The Usefulness of the Berlin Questionnaire as a Screening for Obstructive Sleep Apnea in a Sleep Clinic Population.
- Author:
Hyeon Hui KANG
;
Ji Young KANG
;
Sang Haak LEE
;
Hwa Sik MOON
- Publication Type:Original Article
- Keywords:
Obstructive sleep apnea;
Berlin questionnaire;
Apnea-hypopnea index;
Polysomnography
- MeSH:
Berlin;
Humans;
Male;
Mass Screening;
Polysomnography;
Primary Health Care;
Prospective Studies;
Surveys and Questionnaires;
Sensitivity and Specificity;
Sleep Apnea Syndromes;
Sleep Apnea, Obstructive
- From:Sleep Medicine and Psychophysiology
2011;18(2):82-86
- CountryRepublic of Korea
- Language:Korean
-
Abstract:
OBJECTIVES: The Berlin Questionnaire (BQ) has been used to help identify patients at high risk of having sleep apnea in primary care. But it has not been validated in a sleep clinic for Korean patients. The aim of this study is to evaluate the usefulness of the BQ as a screening tool for obstructive sleep apnea (OSA) for Korean patients in a sleep clinic. METHODS: The BQ was prospectively applied to 121 subjects with OSA suspicion who visited to our sleep clinic.
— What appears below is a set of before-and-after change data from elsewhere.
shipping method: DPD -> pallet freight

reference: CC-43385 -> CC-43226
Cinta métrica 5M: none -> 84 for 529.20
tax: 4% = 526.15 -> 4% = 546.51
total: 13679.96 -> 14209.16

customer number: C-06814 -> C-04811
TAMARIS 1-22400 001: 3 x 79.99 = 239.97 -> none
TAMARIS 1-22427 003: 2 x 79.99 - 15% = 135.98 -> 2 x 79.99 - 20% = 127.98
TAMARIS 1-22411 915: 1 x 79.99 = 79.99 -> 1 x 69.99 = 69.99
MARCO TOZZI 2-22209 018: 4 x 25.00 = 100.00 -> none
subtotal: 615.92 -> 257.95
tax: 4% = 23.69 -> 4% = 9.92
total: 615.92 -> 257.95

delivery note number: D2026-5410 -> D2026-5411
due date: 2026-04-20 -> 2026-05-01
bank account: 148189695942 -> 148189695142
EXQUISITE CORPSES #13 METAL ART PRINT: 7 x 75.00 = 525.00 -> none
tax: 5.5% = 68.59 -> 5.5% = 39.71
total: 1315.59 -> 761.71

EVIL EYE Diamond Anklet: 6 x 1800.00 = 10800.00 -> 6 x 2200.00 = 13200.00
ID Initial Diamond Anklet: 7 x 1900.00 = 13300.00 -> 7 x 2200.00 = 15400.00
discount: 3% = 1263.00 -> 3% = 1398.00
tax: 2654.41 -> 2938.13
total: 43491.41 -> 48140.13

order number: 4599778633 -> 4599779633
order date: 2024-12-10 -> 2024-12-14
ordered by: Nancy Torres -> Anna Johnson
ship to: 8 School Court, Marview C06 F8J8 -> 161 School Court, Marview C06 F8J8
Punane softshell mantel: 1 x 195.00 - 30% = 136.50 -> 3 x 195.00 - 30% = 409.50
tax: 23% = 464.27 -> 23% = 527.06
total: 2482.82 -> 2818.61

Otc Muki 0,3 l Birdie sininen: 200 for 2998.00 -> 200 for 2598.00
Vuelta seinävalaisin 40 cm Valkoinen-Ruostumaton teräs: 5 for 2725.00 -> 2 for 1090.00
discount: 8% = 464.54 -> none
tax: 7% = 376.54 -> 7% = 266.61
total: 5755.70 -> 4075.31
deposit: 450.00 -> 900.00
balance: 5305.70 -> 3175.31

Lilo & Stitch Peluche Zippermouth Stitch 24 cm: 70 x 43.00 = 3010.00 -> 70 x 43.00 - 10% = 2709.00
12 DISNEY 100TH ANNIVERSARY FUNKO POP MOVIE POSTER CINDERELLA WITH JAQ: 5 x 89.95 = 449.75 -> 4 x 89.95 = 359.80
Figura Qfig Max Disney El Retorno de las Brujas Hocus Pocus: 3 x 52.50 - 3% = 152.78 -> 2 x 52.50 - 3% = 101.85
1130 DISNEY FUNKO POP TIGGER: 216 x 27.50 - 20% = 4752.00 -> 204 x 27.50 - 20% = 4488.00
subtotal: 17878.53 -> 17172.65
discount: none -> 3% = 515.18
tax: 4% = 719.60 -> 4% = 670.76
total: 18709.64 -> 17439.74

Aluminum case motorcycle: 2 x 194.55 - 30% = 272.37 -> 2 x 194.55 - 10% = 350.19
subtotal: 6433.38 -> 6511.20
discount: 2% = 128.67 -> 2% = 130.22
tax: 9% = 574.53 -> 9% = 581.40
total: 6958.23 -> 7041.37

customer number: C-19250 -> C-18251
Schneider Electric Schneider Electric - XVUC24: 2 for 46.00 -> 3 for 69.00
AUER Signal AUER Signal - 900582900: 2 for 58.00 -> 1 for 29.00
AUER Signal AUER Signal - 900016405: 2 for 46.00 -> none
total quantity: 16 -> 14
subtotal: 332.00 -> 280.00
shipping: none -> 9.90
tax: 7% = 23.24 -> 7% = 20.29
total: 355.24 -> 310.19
All subjects performed overnight polysomnography. OSA was defined as an apnea-hypopnea index (AHI) > or =5. We investigated the sensitivity, specificity, positive and negative predictive values of the BQ according to severity by AHI. RESULTS: In 121 subjects, 73.6% were males, with a mean age of 48.8+/-13.0 years. Twenty-five (20.6%) patients did not have OSA (AHI<5), 30 (25%) patients had mild OSA (AHI> or =5 and <15), 26 (21.4%) had moderate (AHI> or =15 and <30), and 40 (33%) had severe OSA (AHI> or =30). The BQ identified 69.4% of the patients as being at high risk for having OSA. The sensitivity and specificity of the BQ were 71.9% and 40%, for AHI> or =5, 75.8% and 38.2% for AHI> or =15, 77.5% and 34.6% for AHI> or =30, respectively. The positive and negative predictive values of the BQ were 82.1% and 27.0% for AHI> or =5, respectively. Positive and negative likelihood ratios were 1.2 and 0.7, and the overall diagnostic accuracy of the BQ was 65.3%, using an AHI cut-off of 5. CONCLUSION: Due to modest sensitivity and low specificity, the BQ does not seem to be an appropriate tool for identifying patients with obstructive sleep apnea in a sleep clinic population.